Anyway, if you do make an image, I don't know where to go from there, but I'm sure you could ask around. Someone here probably will have an idea, or you could try a more tech-oriented forum.
posted by mccarty.tim at 6:24 PM on January 12, 2009


If you want to be on the safe side, and can afford it, a disk recovery service should be able to do the trick. Start your research here or with these terms instead. Good luck.
posted by spiderskull at 11:32 PM on January 12, 2009


Oh, I'm assuming that you're referring to an external hard drive. If it's a flash-based USB key, those services are also around under the "Data Recovery" umbrella.
posted by spiderskull at 11:34 PM on January 12, 2009


The last time I looked into clean-room disk recovery services, the costs were $4000+, and I decided my personal crap would be easier to recreate. So consider that.
posted by rokusan at 3:31 AM on January 13, 2009


(Coming late to this I know, and probably too late, but just a few things to add from personal experience).

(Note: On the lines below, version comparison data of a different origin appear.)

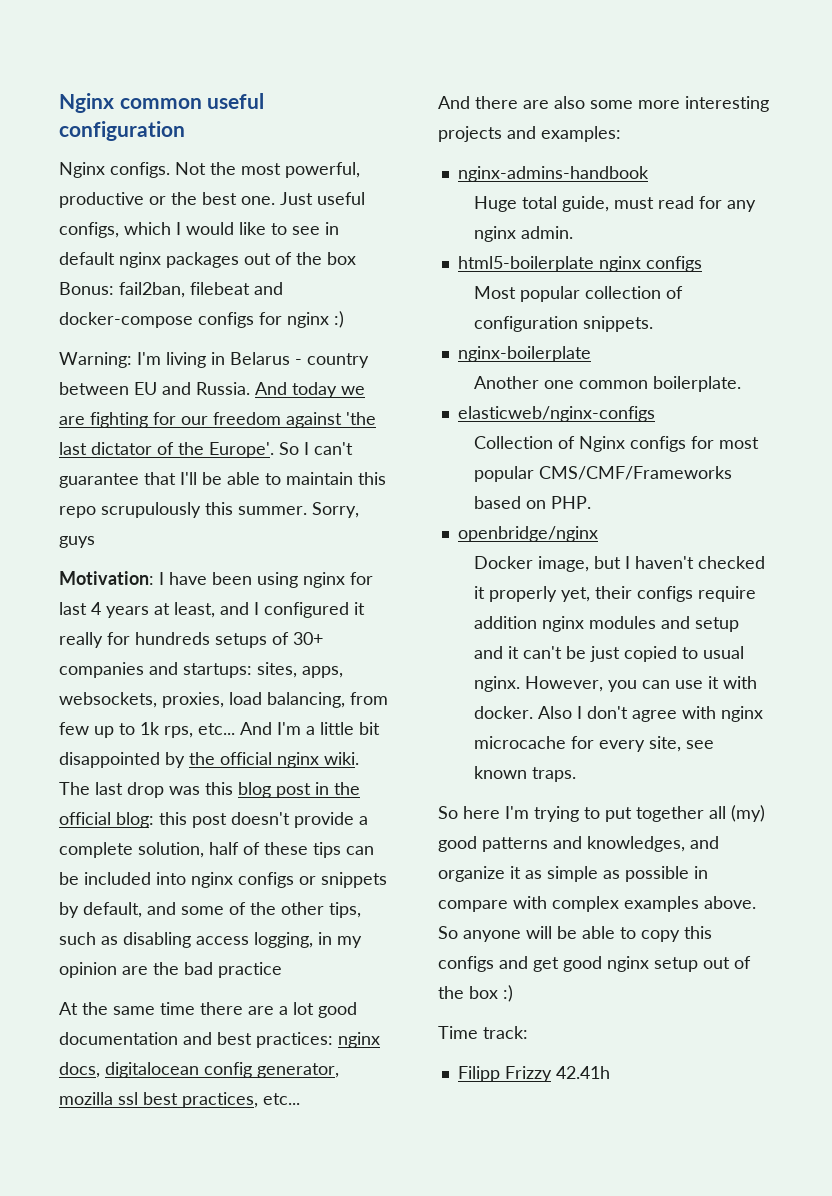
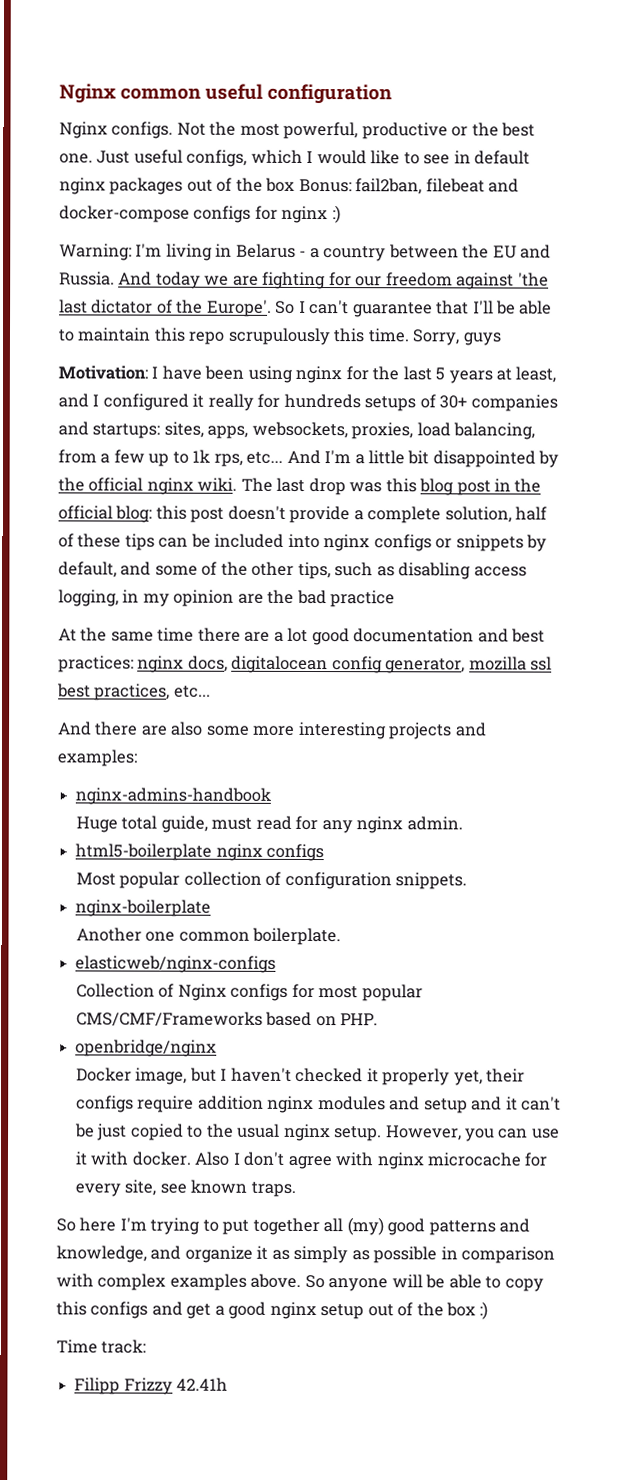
- Warning: I'm living in Belarus - country between EU and Russia.
+ Warning: I'm living in Belarus - a country between the EU and Russia.
- So I can't guarantee that I'll be able to maintain this repo scrupulously this summer.
+ So I can't guarantee that I'll be able to maintain this repo scrupulously this time.
- Motivation: I have been using nginx for last 4 years at least, and I configured it really for hundreds setups of 30+ companies and startups: sites, apps, websockets, proxies, load balancing, from few up to 1k rps, etc...
+ Motivation: I have been using nginx for the last 5 years at least, and I configured it really for hundreds setups of 30+ companies and startups: sites, apps, websockets, proxies, load balancing, from a few up to 1k rps, etc...
- Docker image, but I haven't checked it properly yet, their configs require addition nginx modules and setup and it can't be just copied to usual nginx.
+ Docker image, but I haven't checked it properly yet, their configs require addition nginx modules and setup and it can't be just copied to the usual nginx setup.
- So here I'm trying to put together all (my) good patterns and knowledges, and organize it as simple as possible in compare with complex examples above.
+ So here I'm trying to put together all (my) good patterns and knowledge, and organize it as simply as possible in comparison with complex examples above.
- So anyone will be able to copy this configs and get good nginx setup out of the box :)
+ So anyone will be able to copy this configs and get a good nginx setup out of the box :)

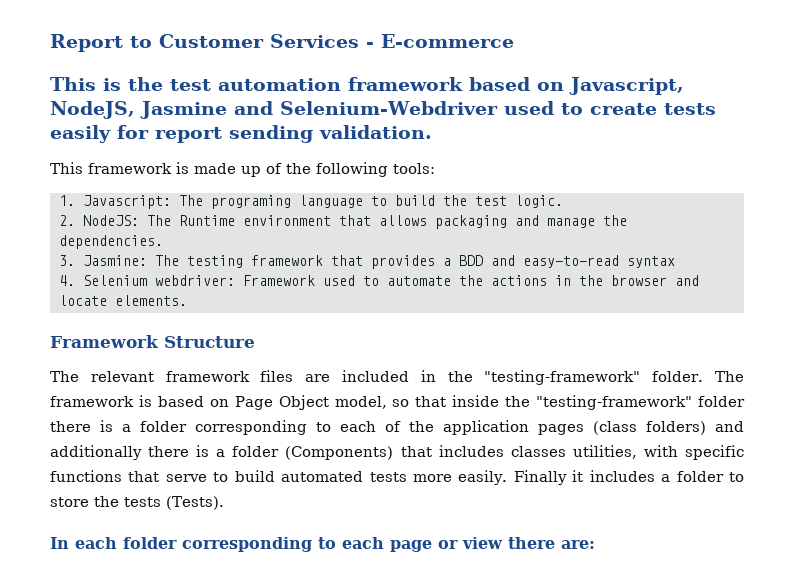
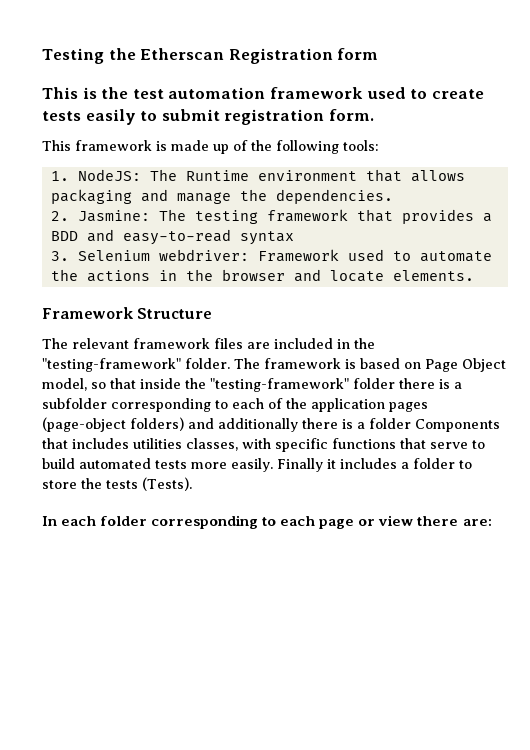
- Report to Customer Services - E-commerce
+ Testing the Etherscan Registration form
- This is the test automation framework based on Javascript, NodeJS, Jasmine and Selenium-Webdriver used to create tests easily for report sending validation.
+ This is the test automation framework used to create tests easily to submit registration form.
- 1. Javascript: The programing language to build the test logic.
- 2. NodeJS: The Runtime environment that allows packaging and manage the dependencies.
+ 1. NodeJS: The Runtime environment that allows packaging and manage the dependencies.
- 3. Jasmine: The testing framework that provides a BDD and easy-to-read syntax
+ 2. Jasmine: The testing framework that provides a BDD and easy-to-read syntax
- 4. Selenium webdriver: Framework used to automate the actions in the browser and locate elements.
+ 3. Selenium webdriver: Framework used to automate the actions in the browser and locate elements.
- The framework is based on Page Object model, so that inside the "testing-framework" folder there is a folder corresponding to each of the application pages (class folders) and additionally there is a folder (Components) that includes classes utilities, with specific functions that serve to build automated tests more easily.
+ The framework is based on Page Object model, so that inside the "testing-framework" folder there is a subfolder corresponding to each of the application pages (page-object folders) and additionally there is a folder Components that includes utilities classes, with specific functions that serve to build automated tests more easily.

I had a similar problem a while back, (at least the same garbled directory structure with random dates). where the directory structure (NTFS) was chewed up by a dodgy firewire chipset on an external drive. I did manage to get most data back using GetDataBack. Might not work for you, but I'd recommend trying it.

As other people say though, stop using it and make a disk image first. Also, other people say it is a chewed file table. Not necessarily, all you can tell from that picture is that your root directory is corrupted. Sub directories and files could still be fine, as they were for me. Not necessarily, but is a possibility.